Things worth knowing about the Glasgow School of Art problems.

This blog is greatly assisted by the constant flow of information that is supplied by friends and contacts of this blog. Today’s story comes via our resident legal eagle Ewan Kennedy from Argyll who has sent a story about efforts of one of his friends who seeks to share important information about the fires and other matters at the Glasgow School of Art. That these matters may soon involve hundreds of millions of public funds it does seem important that these matters are fully explained.

Good Morning Iain

I’m writing to introduce you to my friend Gordon Gibb, who has been very active in exposing what’s been going on at the Glasgow School of Art around the fires and other matters. Gordon was sacked from his senior position because of his activities, and has been tireless in his efforts.

He’s been mainly publishing on Facebook, with occasional articles in Sunday Post and a couple of other papers, but I think his message has political aspects that would merit the attention of Yoursforscotland readers. I’ve annexed the text of his latest FB message, plus the link to a recent Guardian article.

Best wishes

Ewan

The rebuilding of Charles Rennie Mackintosh’s Glasgow School of Art, lost to fire in 2018, is not covered by insurance. This latest revelation demonstrates further management incompetence by the GSA board, leading me to conclude that they should no longer have anything to do with the stalled restoration project. I say that as one who trained in the Mack, an architect, a former staff member and a professor, who passionately wishes for its early return.

My investigations found that the 2014 fire spread because a student was allowed to use flammable materials and a heat source in a room left unprotected by ongoing building works, which allowed the fire to get out of the room, to gain access to heating ducts, before destroying the roof and library. The GSA management then released an untruthful report about the cause of the spread to the press, covering up their own involvement, before SFRS (the Fire Brigade) could issue the true account. And GSA learned nothing at all.
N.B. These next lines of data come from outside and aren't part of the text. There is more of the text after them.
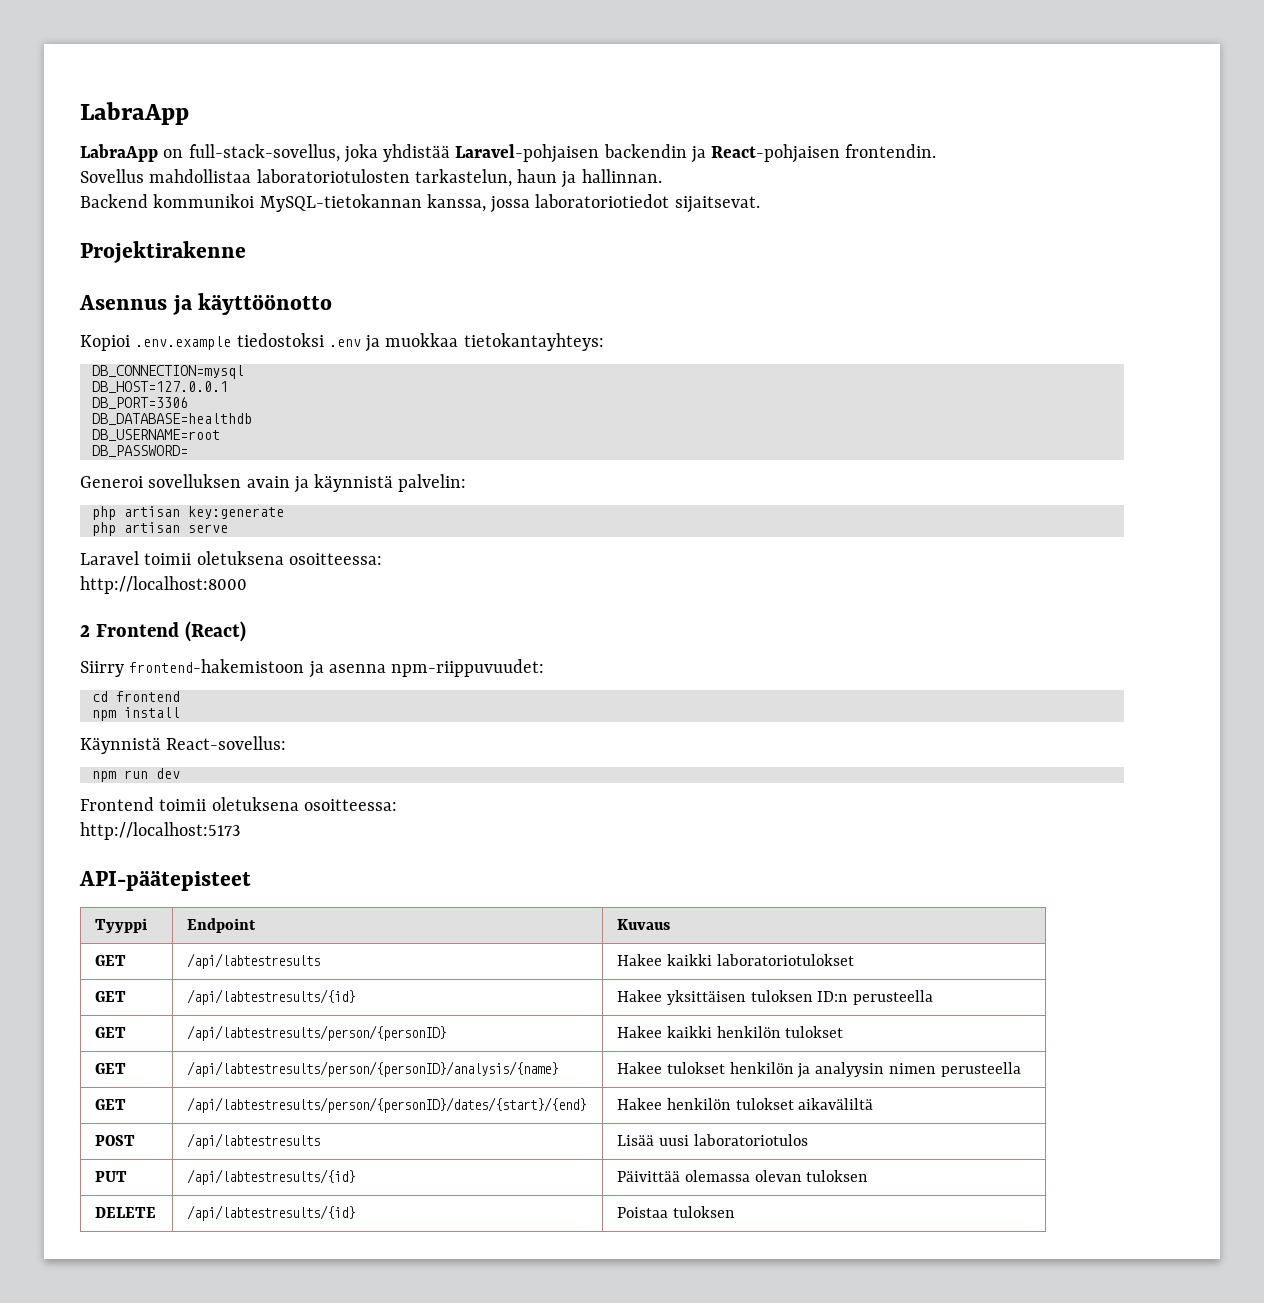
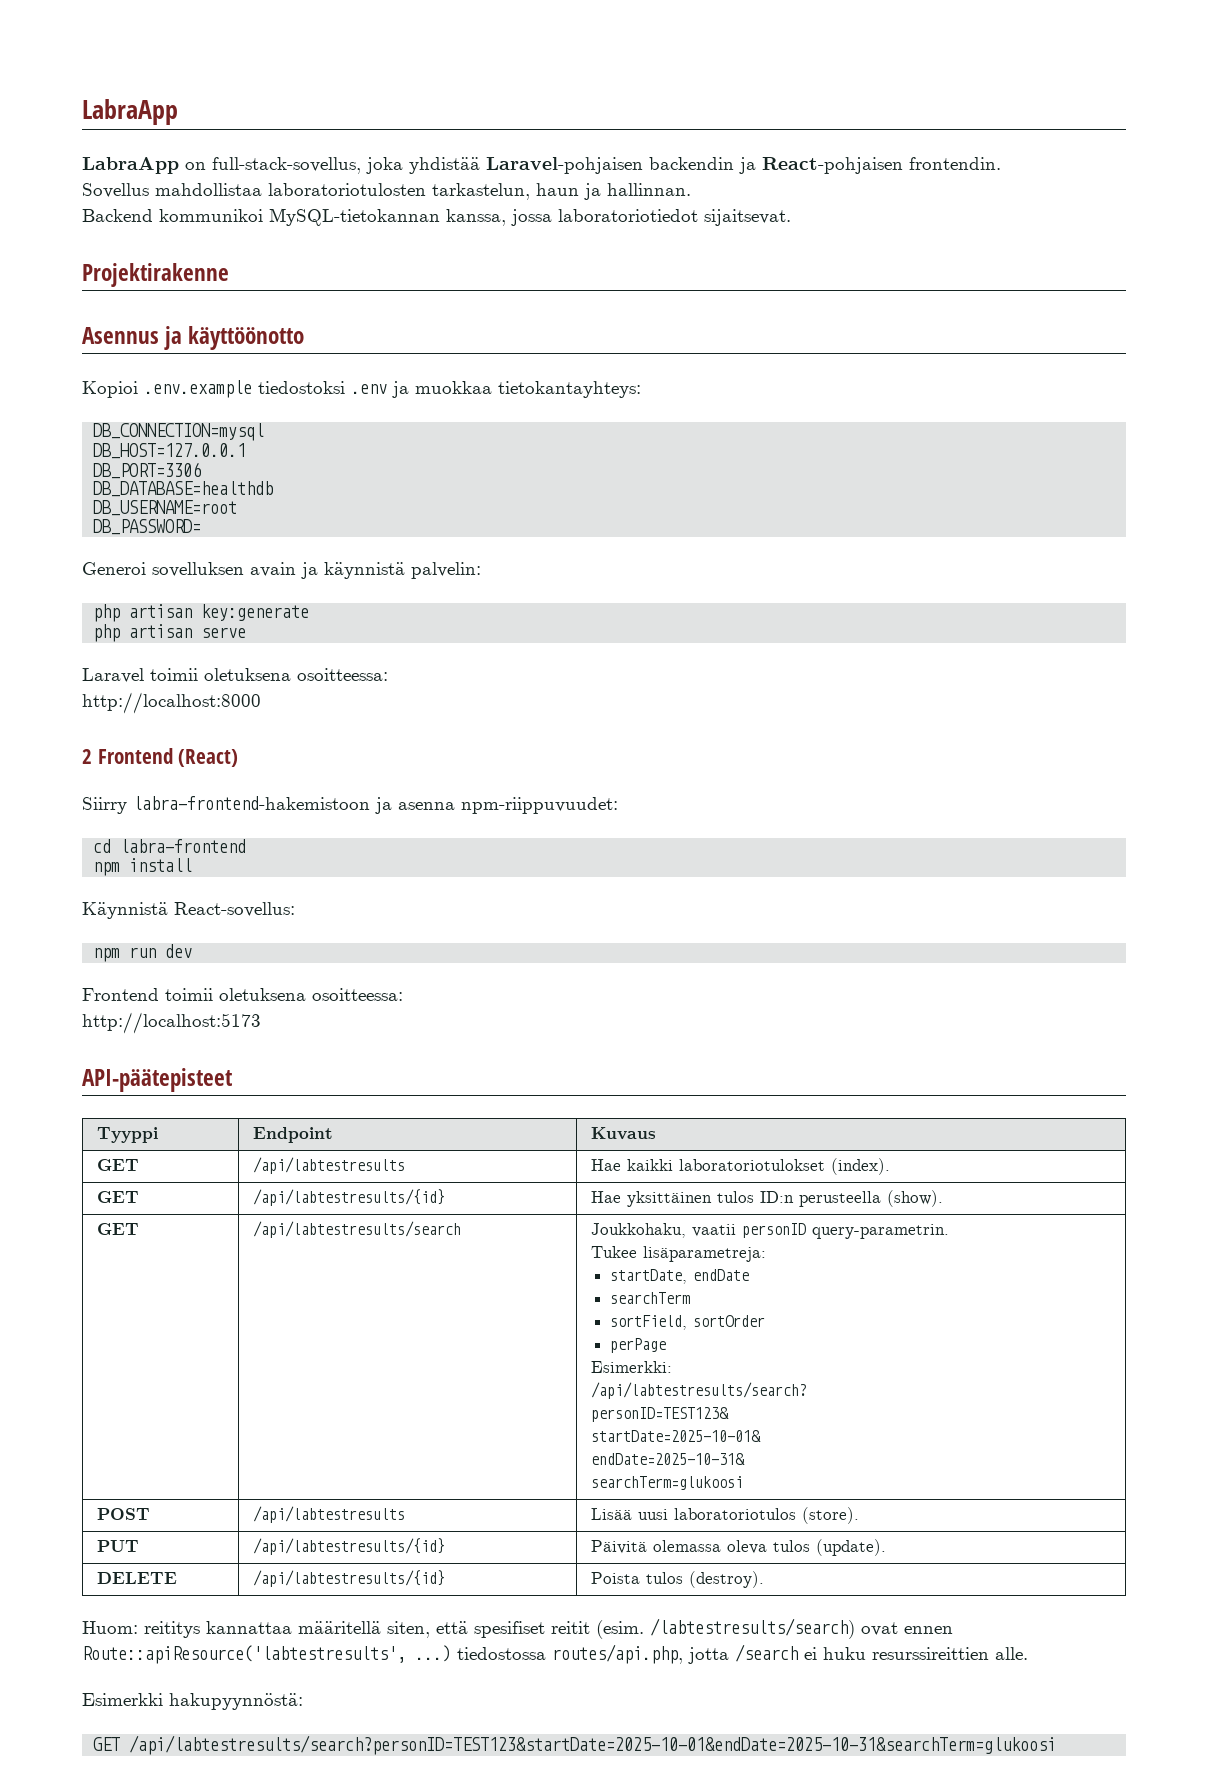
- Siirry frontend-hakemistoon ja asenna npm-riippuvuudet:
+ Siirry labra-frontend-hakemistoon ja asenna npm-riippuvuudet:
- cd frontend
+ cd labra-frontend
- GET | /api/labtestresults | Hakee kaikki laboratoriotulokset
+ GET | /api/labtestresults | Hae kaikki laboratoriotulokset (index).
- GET | /api/labtestresults/{id} | Hakee yksittäisen tuloksen ID:n perusteella
- GET | /api/labtestresults/person/{personID} | Hakee kaikki henkilön tulokset
- GET | /api/labtestresults/person/{personID}/analysis/{name} | Hakee tulokset henkilön ja analyysin nimen perusteella
- GET | /api/labtestresults/person/{personID}/dates/{start}/{end} | Hakee henkilön tulokset aikaväliltä
+ GET | /api/labtestresults/{id} | Hae yksittäinen tulos ID:n perusteella (show).
+ GET | /api/labtestresults/search | Joukkohaku, vaatii personID query‑parametrin.
+ Tukee lisäparametreja:
+ startDate, endDate
+ searchTerm
+ sortField, sortOrder
+ perPage
+ Esimerkki:
+ /api/labtestresults/search?
+ personID=TEST123&
+ startDate=2025-10-01&
+ endDate=2025-10-31&
+ searchTerm=glukoosi
- POST | /api/labtestresults | Lisää uusi laboratoriotulos
+ POST | /api/labtestresults | Lisää uusi laboratoriotulos (store).
- PUT | /api/labtestresults/{id} | Päivittää olemassa olevan tuloksen
- DELETE | /api/labtestresults/{id} | Poistaa tuloksen
+ PUT | /api/labtestresults/{id} | Päivitä olemassa oleva tulos (update).
+ DELETE | /api/labtestresults/{id} | Poista tulos (destroy).
+ Huom: reititys kannattaa määritellä siten, että spesifiset reitit (esim. /labtestresults/search) ovat ennen Route::apiResource('labtestresults', ...) tiedostossa routes/api.php, jotta /search ei huku resurssireittien alle.
+ Esimerkki hakupyynnöstä:
+ GET /api/labtestresults/search?personID=TEST123&startDate=2025-10-01&endDate=2025-10-31&searchTerm=glukoosi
SFRS say the fire in 2018 was probably caused by wilful fire raising or an electrical fire in wiring. The fire started in a duct in Level 5 on the South face of the East wing of the the building. The duct was sizeable and hidden from view. There were three large external ventilation openings in it, through which someone unseen could insert a petrol soaked rag. There were also live wires in it and a plentiful supply of oxygen.

It started around 9.30 p.m. on 15 June 2018. Someone walking along Renfrew Street smelled burning material around 9.45 p.m. The first sign of anything wrong inside the building was around 11.10 p.m. when the lone night watchman, sitting two floors below, heard creaking. That was the sound of the building tearing itself apart, as it was consumed by fire on its upper floors. The watchman ascended the East stair about 11.19 p.m. and saw the fire. He called the Fire Brigade. Simultaneously, flames could now be seen in Dalhousie Street through the window to the Professor’s Room, adjacent to the Mackintosh Room at the East end of the First Floor corridor. That room and window were right above the timber duct.

When the Fire Brigade arrived the fire was in the roof. They entered through the main Renfrew Street doors and found no fire anywhere below that duct. The fire alarm had not gone off.

And it was already too late. Just as the Titanic would inevitably sink once four bulkheads had been overtopped, in the Mack once the fire was in the original heating ducts and in the roof at the older timber-constructed East end of the building, there was no hope of survival, on that warm dry summer night. Within hours there was only misshapen masonry, distorted steelwork and clinker.

Afterwards we were told of stories by the GSA board about the “Gold Standard” fire protection. That couldn’t be further from the truth. The sprinklers that had been installed years late, and so couldn’t operate to put out the first fire in 2014, had then been ripped out before the second in 2018. All the original ducts that should have been blocked to prevent fire spread had been left open, the building wasn’t closed off into fire compartments and the contractor was using the building as its offices. Also the GSA was storing flammable materials in it, having parties in it and had been using part of it as a suite of offices, with power, computers and cooking facilities. All of this was against Health & Safety guidance for vulnerable buildings.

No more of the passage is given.